Good point, especially when it comes to markets. You can have a lot of people acting in predictably irrational ways, and a few people who see an inefficiency and make large sums of money off of it, and the net result is a quite rational market.
Average of large number of functions that look nothing like U has little reason to look much like U. The fact that something like U turns out repetitively needs an explanation.
It’s true that usually only a small portion of human behaviour is usually modeled at time, but utility maximization is composable, so you can take every single domain where utility maximization works, and compose it into one big utility maximization model—mathematically it should work (with some standard assumptions about types of error we have in small domain models, assumptions which might be false).
utility maximization is composable, so you can take every single domain where utility maximization works, and compose it into one big utility maximization model—mathematically it should work (with some standard assumptions about types of error we have in small domain models, assumptions which might be false).
Sure! I don’t doubt this at all. I’m not saying that you cannot in principle build some humongous utility function that is a justifiable fit to what I, a particular human, want.

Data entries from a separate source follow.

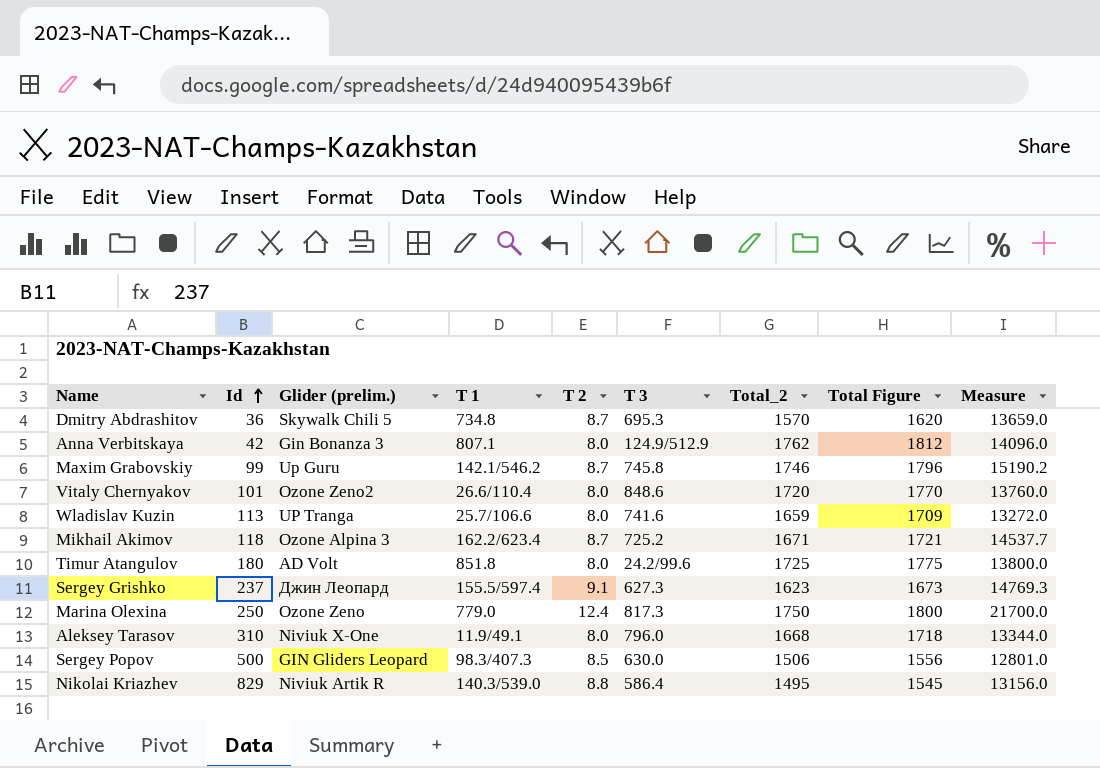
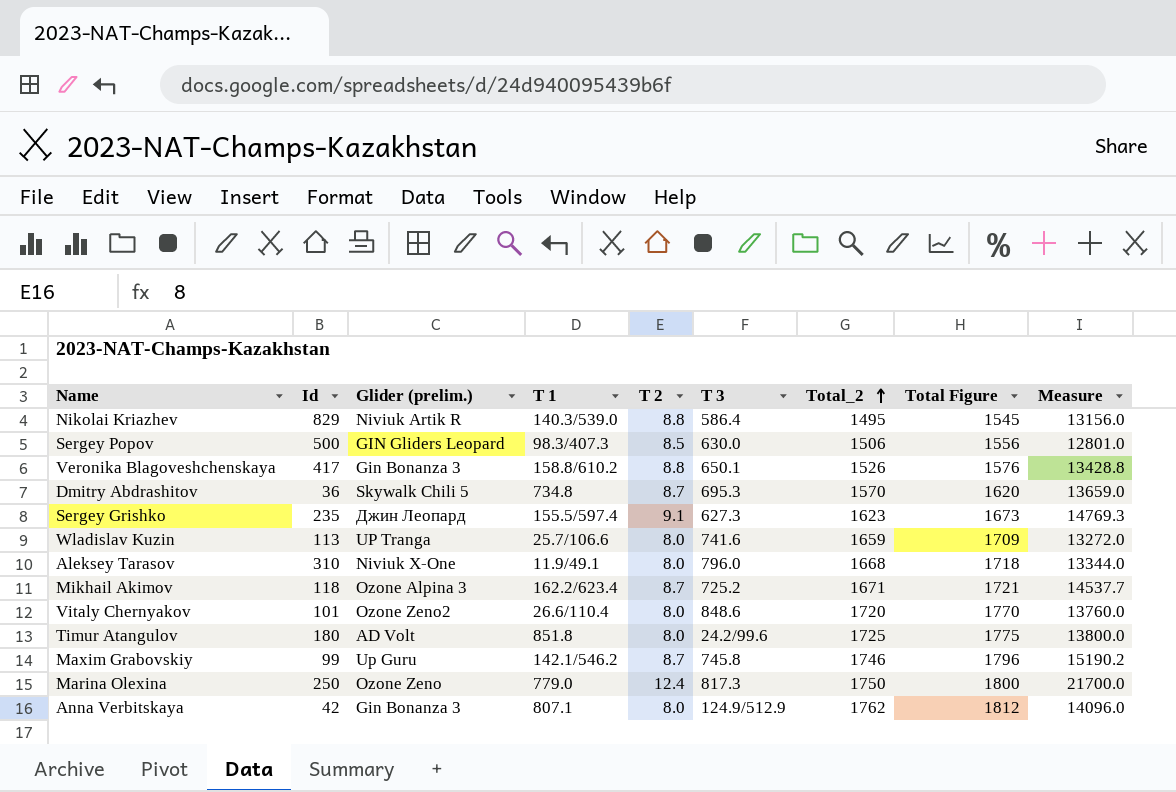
row order: Id ascending -> Total_2 ascending
row Veronika Blagoveshchenskaya: none -> 417 | Gin Bonanza 3 | 158.8/610.2 | 8.8 | 650.1 | 1526 | 1576 | 13428.8
Sergey Grishko | Id: 237 -> 235

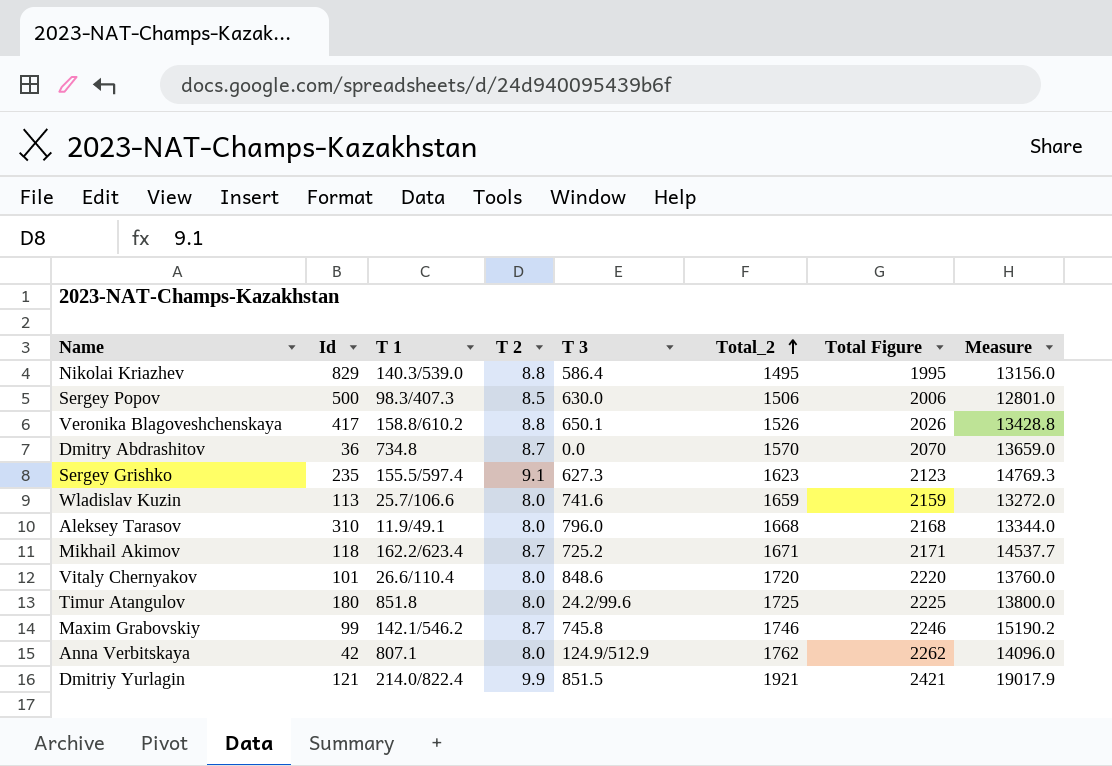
column Glider (prelim.) | position: 3 -> none
column Total Figure | formula: [Total_2] + 50 -> [Total_2] + 500
row Marina Olexina: 250 | Ozone Zeno | 779.0 | 12.4 | 817.3 | 1750 | 1800 | 21700.0 -> none
Dmitry Abdrashitov | T 3: 695.3 -> 0.0
row Dmitriy Yurlagin: none -> 121 | 214.0/822.4 | 9.9 | 851.5 | 1921 | 2421 | 19017.9

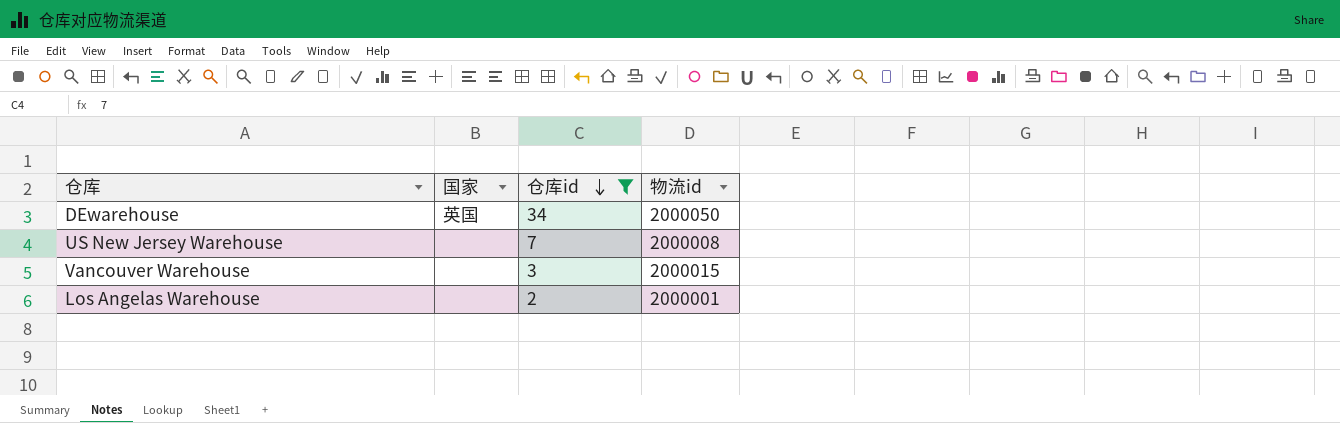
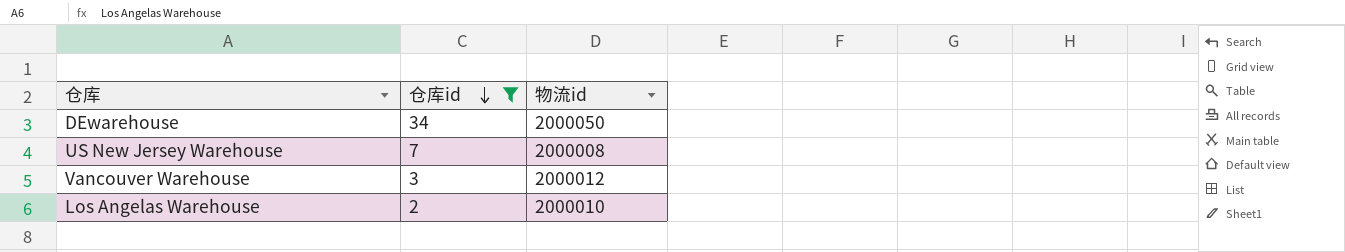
column 国家 | position: 2 -> none
Vancouver Warehouse | 物流id: 2000015 -> 2000012
Los Angelas Warehouse | 物流id: 2000001 -> 2000010

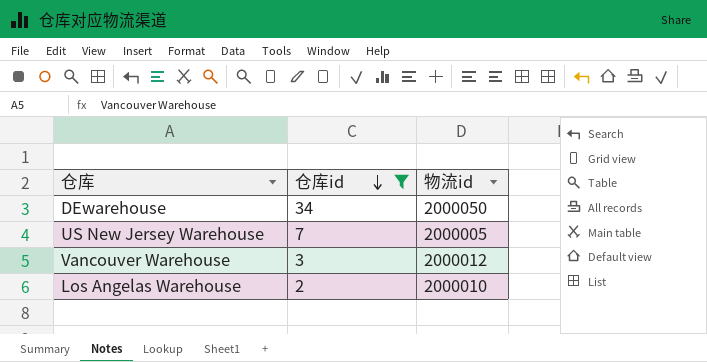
US New Jersey Warehouse | 物流id: 2000008 -> 2000005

BUT the point is that it isn’t feasible in practise—hence my statement in the original post:
I will claim that trying to run your life based upon expected utility maximization is not a good idea
What I was trying to do was more trying to figure out rough approximation of my utility function descriptively, to see if any of my actions are extremely irrational—like wasting too much time/money on something I care about very little, or not spending some time/money on something I care about a lot.
OK, but then the question is how do you approximate a mathematical function from a set X to R, especially when your biggest problem is not being able to enumerate the elements of X? If you miss out most of the elements of X, then no possible assignment of numbers to those that you do include will constitute a good approximation to the function.
Approximation is likely to be a list of “I value event X relative to default state at Y utilons”, following economic tradition of focusing on the marginal. Skipping events from this list doesn’t affect comparisons between events on the list.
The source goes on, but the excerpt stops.